_How to complete this task:_ All of the entries need to be printed again exactly; pictures are the only thing to omit.

_Source information:_
____

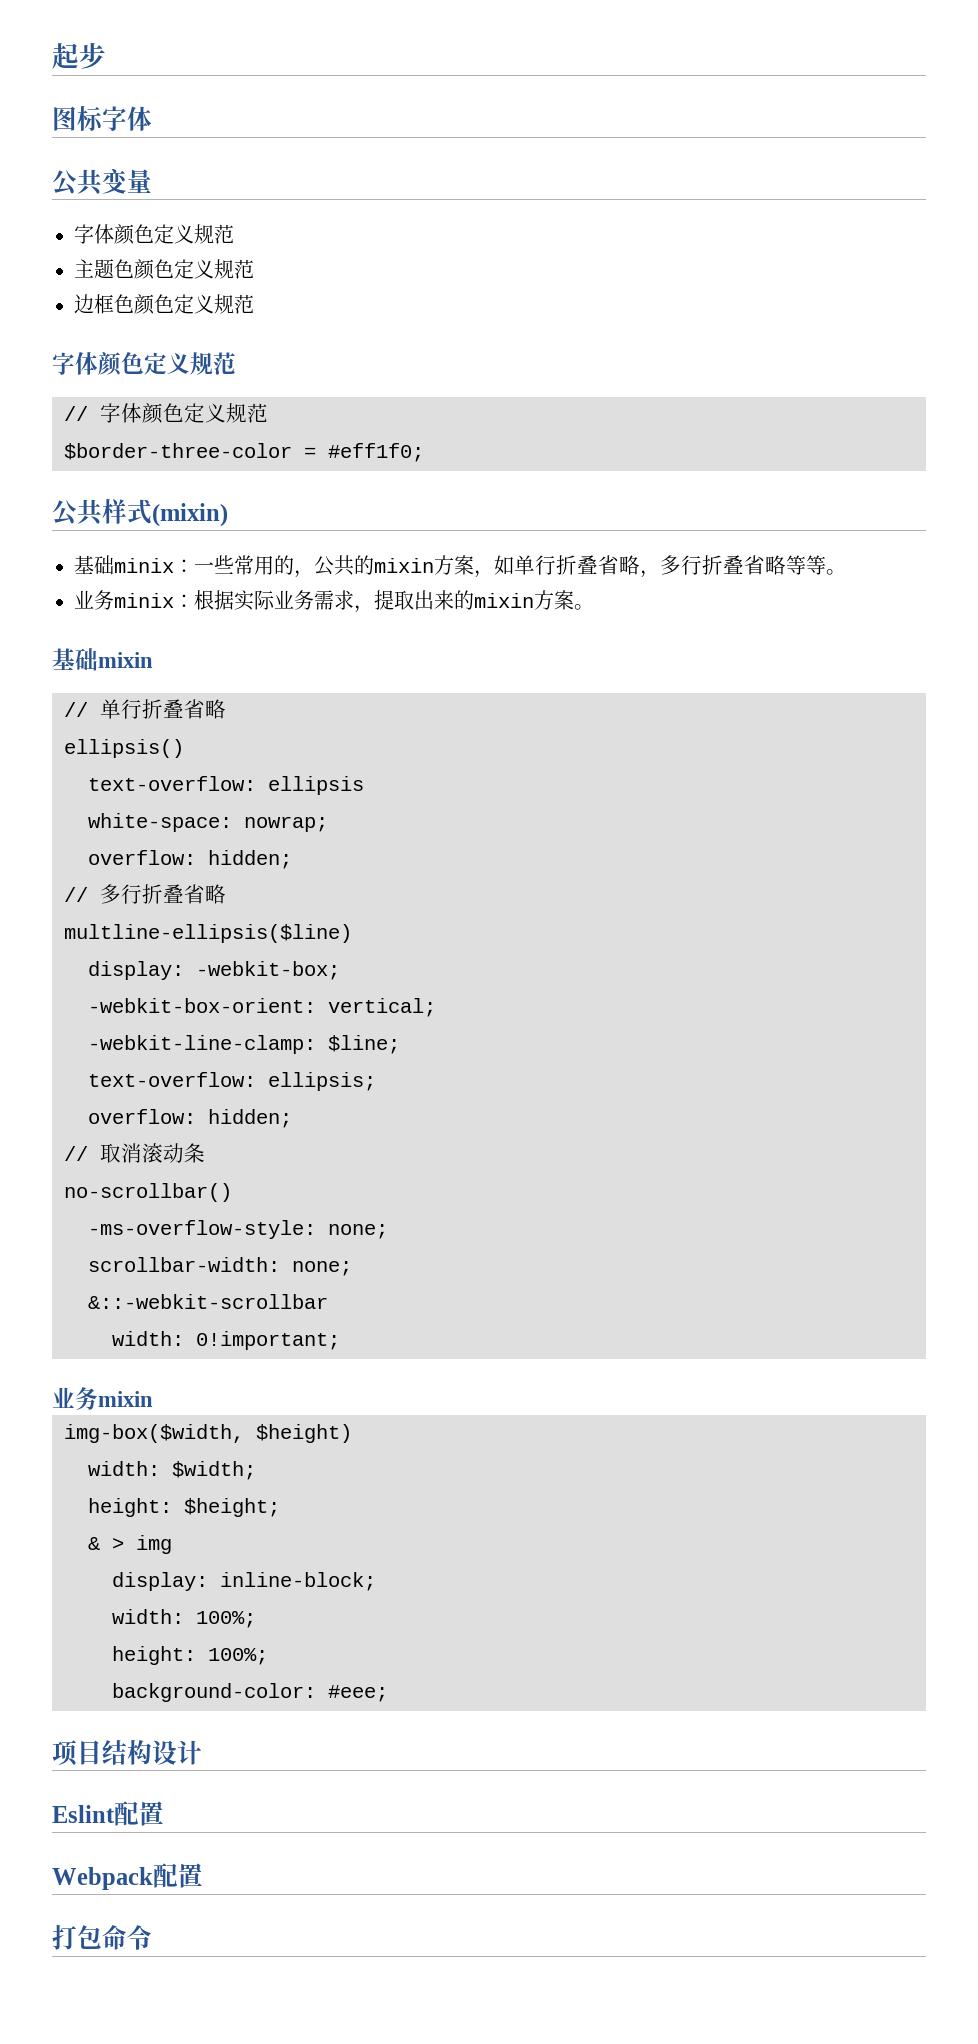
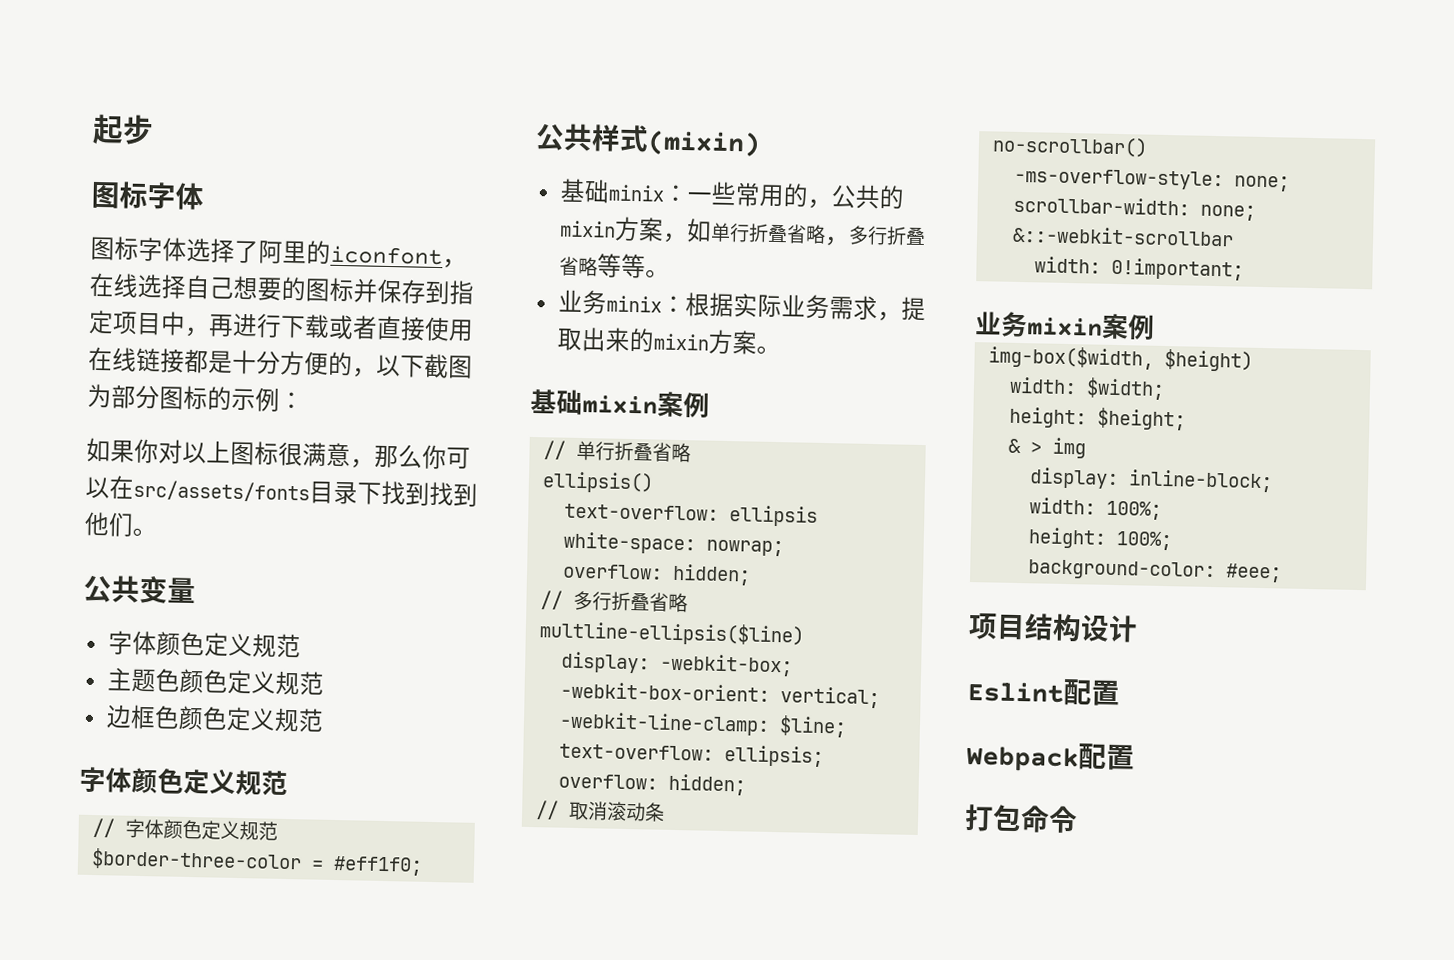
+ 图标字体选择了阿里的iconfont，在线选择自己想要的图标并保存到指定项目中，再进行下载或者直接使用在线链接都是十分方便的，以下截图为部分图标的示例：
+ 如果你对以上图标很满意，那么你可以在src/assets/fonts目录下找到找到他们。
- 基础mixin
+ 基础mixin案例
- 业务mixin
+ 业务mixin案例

____

_Response for this exercise:_
+ 图标字体选择了阿里的iconfont，在线选择自己想要的图标并保存到指定项目中，再进行下载或者直接使用在线链接都是十分方便的，以下截图为部分图标的示例：
+ 如果你对以上图标很满意，那么你可以在src/assets/fonts目录下找到找到他们。
- 基础mixin
+ 基础mixin案例
- 业务mixin
+ 业务mixin案例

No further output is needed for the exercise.